Single by Seventeen

from the album Teen, Age
- Language: Korean
- Released: November 6, 2017
- Genre: K-pop; Pop rock;
- Length: 2:48
- Label: Pledis
- Composers: Woozi; Bumzu; Park Ki-tae;
- Lyricists: Woozi; Bumzu; Park; Jeonghan; Hoshi; Mingyu; DK; Seungkwan;

Seventeen singles chronology
| "Don't Wanna Cry" (2017) | "Clap" (2017) | "Call Call Call!" (2018) |

Music video
- "Clap" on YouTube

= Clap (Seventeen song) =

2017 single by Seventeen

"Clap" is a song by South Korean boy group Seventeen. It was released as the lead single from their second studio album Teen, Age on November 6, 2017.

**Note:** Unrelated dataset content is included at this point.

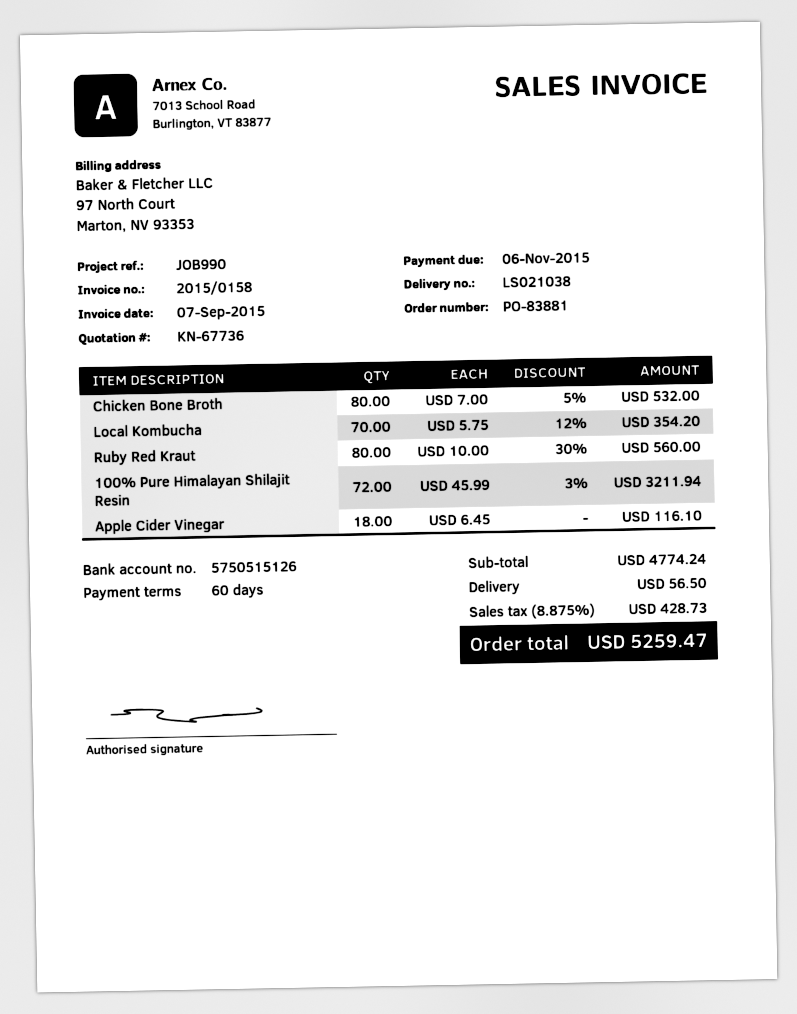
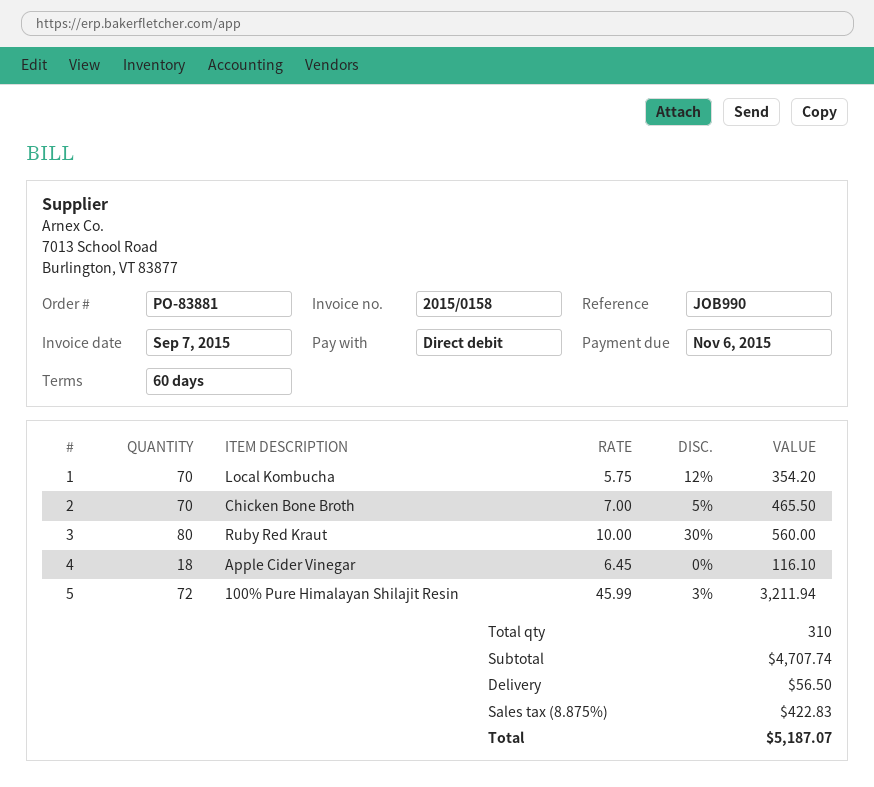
Chicken Bone Broth: 80 x 7.00 - 5% = 532.00 -> 70 x 7.00 - 5% = 465.50
subtotal: 4774.24 -> 4707.74
tax: 8.875% = 428.73 -> 8.875% = 422.83
total: 5259.47 -> 5187.07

== Background and release ==
In October 2017, Pledis Entertainment revealed that Seventeen would be releasing their second studio album titled Teen, Age. The full track list was revealed on October 28, with "Clap" serving as the album's lead single.

On November 7, Seventeen first performed "Clap" on a special broadcast by Mnet, alongside other songs from Teen, Age.

== Composition ==

"Clap" is an upbeat song, while it spans a lot of meanings. The song shows how a boy, who has been living in solitude, grows up by stepping into a bigger world.
— Woozi on the song's meaning, Korea Herald

The lyrics for "Clap" were written by Seventeen members Woozi, Jeonghan, Hoshi, Mingyu, DK and Seungkwan, alongside regular collaborators Park Ki-tae of Prismfilter and Bumzu.

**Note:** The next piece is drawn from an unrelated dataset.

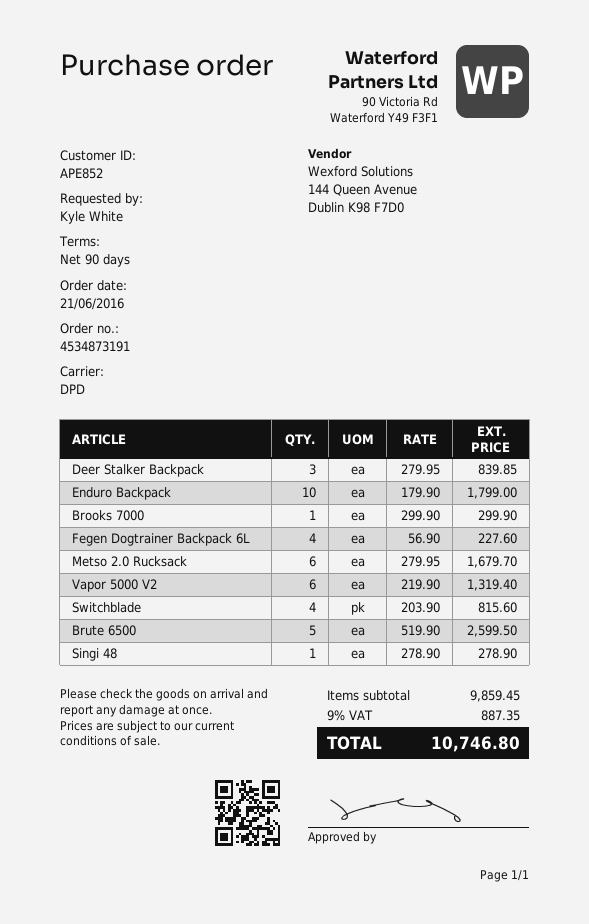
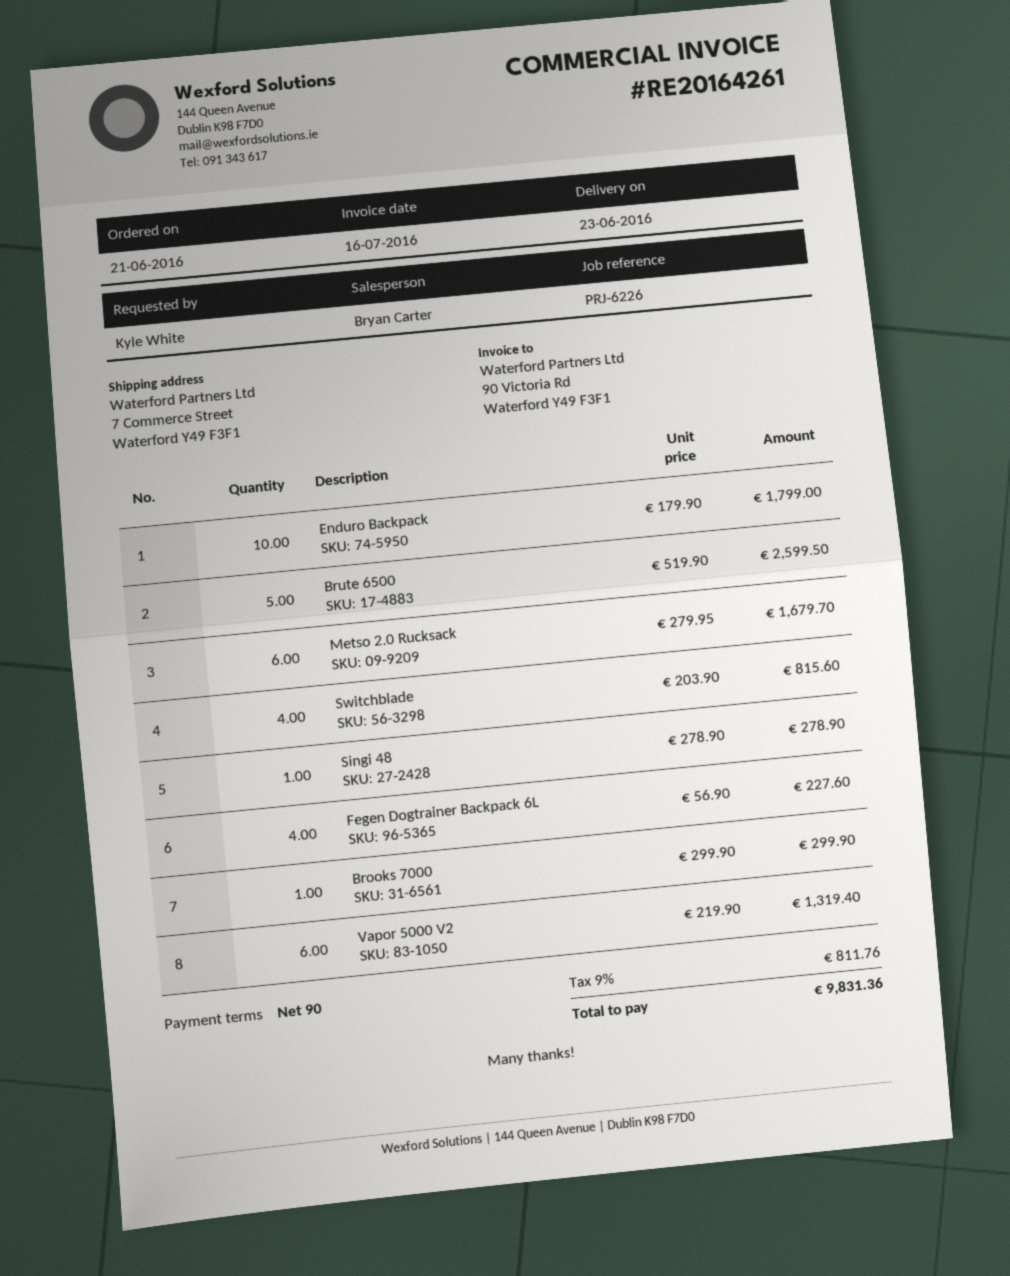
Deer Stalker Backpack: 3 x 279.95 = 839.85 -> none
tax: 9% = 887.35 -> 9% = 811.76
total: 10746.80 -> 9831.36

"Clap" has been described as a pop rock song, with a "gritty" guitar riff underscoring the song's chorus. It was composed by Woozi, Bumzu and Park, in the key of G♯ major with a tempo of 100 beats per minute.

== Music video ==
The music video for "Clap" was released on the same day as Teen, Age. It was directed by VM Project Architecture, and features the members of the group planning and editing their own music videos. Within one month, the video had reached 10 million views on YouTube, a milestone that Seventeen celebrated by releasing a commentary video breaking down the behind the scenes content of making the music video. In 2021 it became Seventeen's second music video to surpass 100 million views, after "Don't Wanna Cry", four years after its release.

== Reception ==
Critics noticed the return to Seventeen's earlier sound with "Clap", in contrast to the group's previous release "Don't Wanna Cry". Jung Yu-na reviewed the song for IZM, describing it as having a "masculine and powerful aura", and commended the use of guitar riffs during moments without singing or rapping.

== Accolades ==
On South Korean music programs, "Clap" won two first place awards.

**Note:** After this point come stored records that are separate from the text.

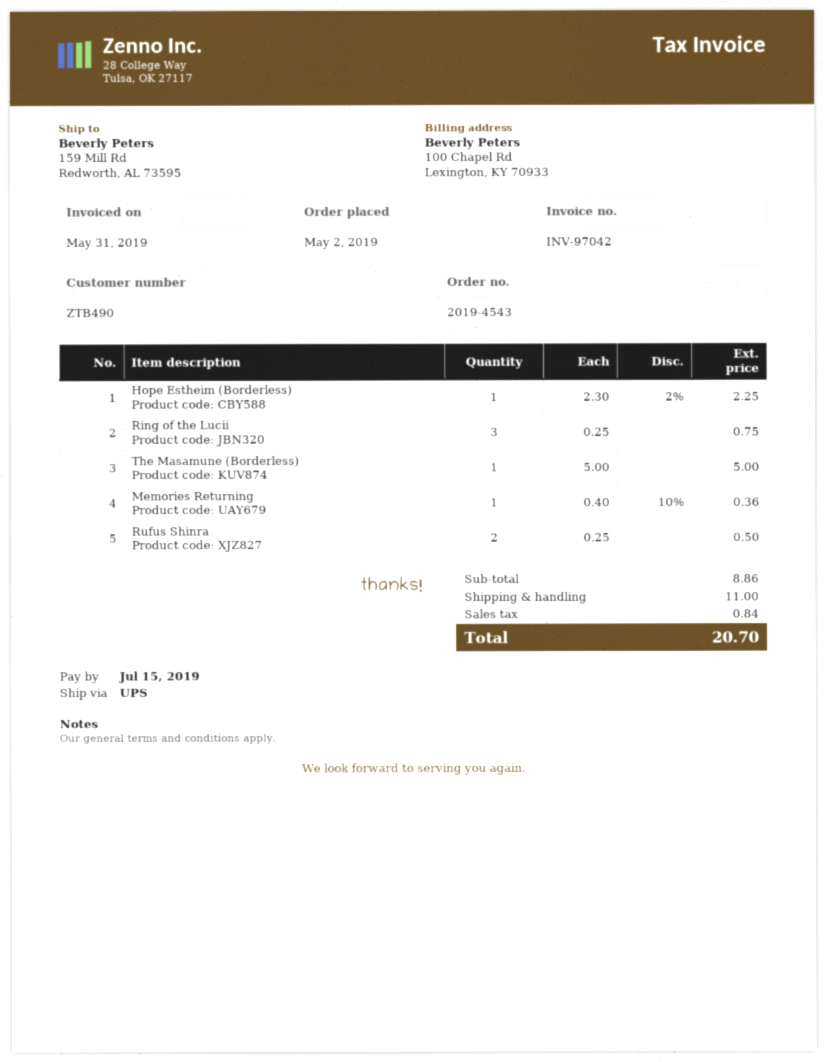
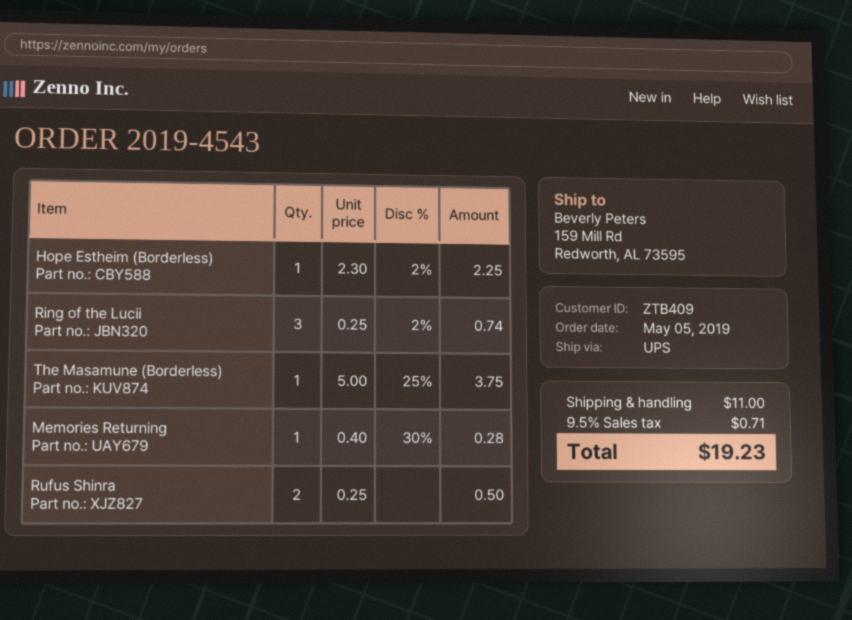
order date: 2019-05-02 -> 2019-05-05
customer number: ZTB490 -> ZTB409
Ring of the Lucii: 3 x 0.25 = 0.75 -> 3 x 0.25 - 2% = 0.74
The Masamune (Borderless): 1 x 5.00 = 5.00 -> 1 x 5.00 - 25% = 3.75
Memories Returning: 1 x 0.40 - 10% = 0.36 -> 1 x 0.40 - 30% = 0.28
tax: 0.84 -> 0.71
total: 20.70 -> 19.23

Music program awards for "Clap"
| Program | Date | Ref. |
|---|---|---|
| Music Bank | November 17, 2017 |  |
| Show Champion | November 15, 2017 |  |

== Credits and personnel ==
Credits adapted from the Teen, Age lyric book.

Location

- Recorded at Ingrid Studio and 4420AZIT
- Mixed at Pledis Studio
- Edited at Ingrid Studio

Credits and personnel

- Bumzu – lyrics, composition, arrangement, chorus, synthesizer, recording
- Woozi – lyrics, composition
- Jeonghan – lyrics
- Hoshi – lyrics
- Mingyu – lyrics
- DK – lyrics
- Seungkwan – lyrics
- Park Ki-tae – lyrics, composition, arrangement, guitar, synthesizer
- Lee Dong-hyeok – bass
- Jeong Eun-kyeong – recording, digital editing
- Woo Min-jeong – recording
- Kim Dae-young – mixing

== Charts ==

Weekly chart performance for "Clap"
| Chart (2017) | Peak position |
|---|---|
| Japan (Japan Hot 100) (Billboard) | 50 |
| South Korea (Gaon) | 11 |
| US World Digital Song Sales (Billboard) | 4 |

== Certifications ==

Certifications and sales for "Clap"
| Region | Certification | Certified units/sales |
Streaming
| Japan (RIAJ) | Gold | 50,000,000^{†} |
^{†} Streaming-only figures based on certification alone.